Roadmap

Improvements Pool

pre-schedule
- persist the result, allow re-usal
- improve algorithm
assignments / schedule
- fusing in case of single remaining output and good ratio of available data
- opportunistic data transfers
- allow partial component migration, allow pre-completion migration
- proper treatment of long lived workers
- allow worker idleness if no good assignment to be had
- recompute instead of transmit // would probably need to be done together with some eager sends or broadcasts
- don't always serialize & publish, multi-threading on worker // very questionable
- re-frame the whole problem as sink partitioning and source-sink path tracing. Would lead to better fusing and better migrations. Migration should decompose the whole component in two part, if possible -- or not do it at all!
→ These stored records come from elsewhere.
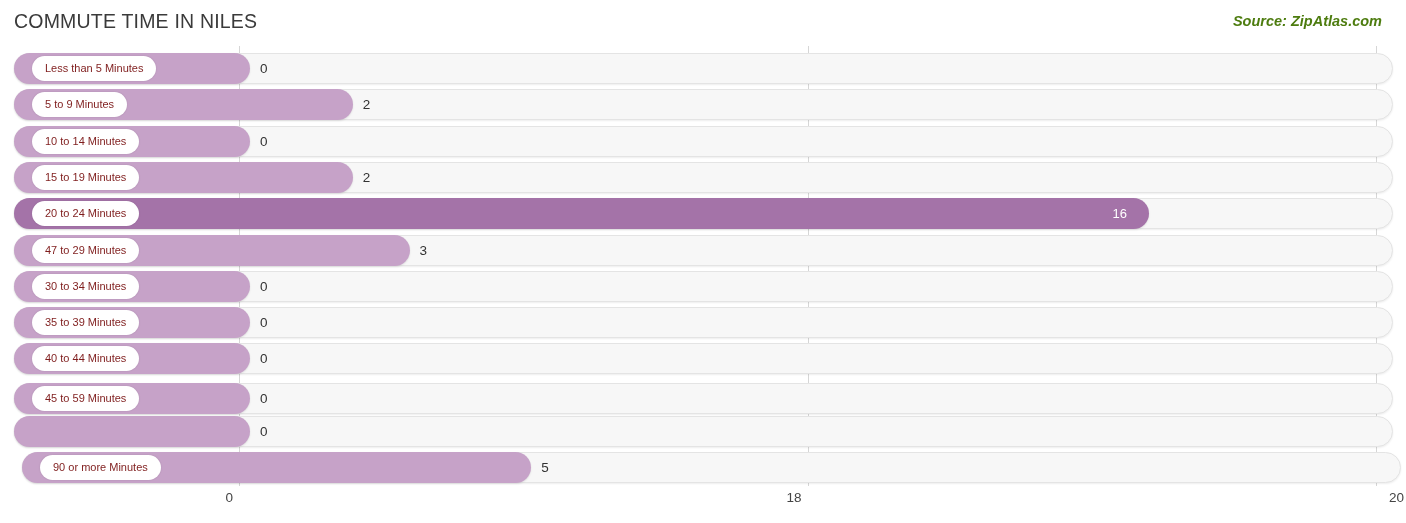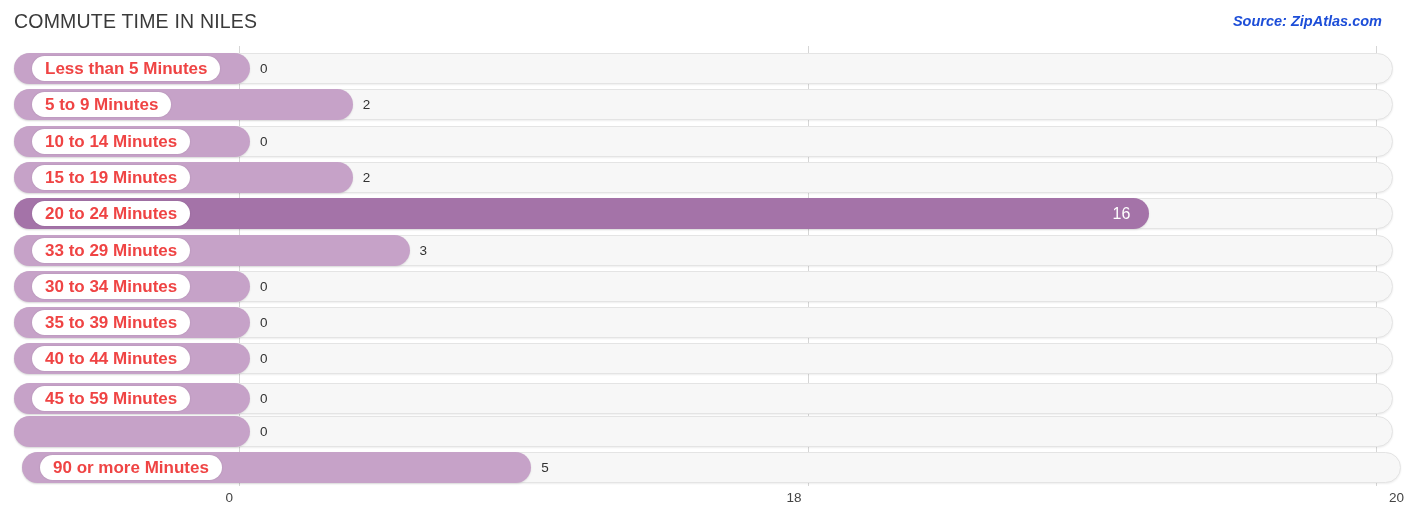--- a/index.html
+++ b/index.html
@@ -28,21 +28,21 @@
     letter-spacing: 0.2px;
     color: #3a3a3a;
     white-space: nowrap;
   }
   #source-label {
     position: absolute;
     right: 12px; top: 13px;
     font-size: 14.5px;
     font-style: italic;
     font-weight: 700;
-    color: #1d4ed8;
+    color: #4d7c0f;
     white-space: nowrap;
     text-align: center;
   }
 
   
   #plot {
     position: absolute;
     left: 0; top: 46px;
     width: 1406px; height: 440px;
   }
@@ -97,40 +97,39 @@
     height: 25px;
     background: #ffffff;
     border-radius: 13px;
     display: flex;
     align-items: center;
     padding: 0 13px;
     box-shadow: 0 0 2px rgba(0,0,0,0.12);
     white-space: nowrap;
   }
   .label-plate span {
-    font-size: 17px;
-    color: #ef4444;
+    font-size: 11px;
+    color: #7f1d1d;
     line-height: 1;
-    font-weight: bold;
   }
   
   .value-out {
     position: absolute;
     top: 0; height: 31px;
     display: flex; align-items: center;
     font-size: 13.5px;
     color: #333;
     white-space: nowrap;
   }
   
   .value-in {
     position: absolute;
     top: 0; height: 31px;
     display: flex; align-items: center;
-    font-size: 16px;
+    font-size: 13px;
     color: #ffffff;
     white-space: nowrap;
   }
 
   
   #axis {
     position: absolute;
     left: 0; top: 486px;
     width: 1406px; height: 37px;
   }
@@ -195,21 +194,21 @@
         <div class="bar highlight" style="width: 1134.6px;"></div>
         <div class="label-plate">
           <span>20 to 24 Minutes</span>
         </div>
         <div class="value-in" style="left: 1112.6px;">16</div>
       </div>
       <div class="bar-row" style="top: 188.5px;">
         <div class="track"></div>
         <div class="bar" style="width: 395.55px;"></div>
         <div class="label-plate">
-          <span>33 to 29 Minutes</span>
+          <span>47 to 29 Minutes</span>
         </div>
         <div class="value-out" style="left: 419.55px;">3</div>
       </div>
       <div class="bar-row" style="top: 224.8px;">
         <div class="track"></div>
         <div class="bar" style="width: 236px;"></div>
         <div class="label-plate">
           <span>30 to 34 Minutes</span>
         </div>
         <div class="value-out" style="left: 260px;">0</div>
It's not that much about prereqs (just broadcast all, or even recompute), but more about sinks. Or decompose the graph into source-sink paths (those with heaviest cost), and fuse this so that a single worker can handle this, and the other workers just compute opportunistically. Requires predictable hard path
ipc
- have worker2executor callback use an ipc socket instead of tcp
profile/resource
- make scheduler aware of task profiles in general, as well as transmit costs

metadata on outputs, for proper publishing, retrieval -- eg., step_id on ML model output
single graph node running on multiple hosts // quite questionable, may be needed for some huge models

consider zict in place of shm / worker mem manager
- rewrite shm to eg rust, make a standalone lib
- consider executor.runner itself to be rewritten to rust -- we would have a thread with gil for running tasks, and a thread for shm/zmq interactions. However, requires gil-free serde
consider nats in place of zmq. Presumably less performant, but may be out of the box better operationally (observability, stability, portability...)
ray core / ray compiled graphs as a wholesome alternative
torch distributed for the data dissemination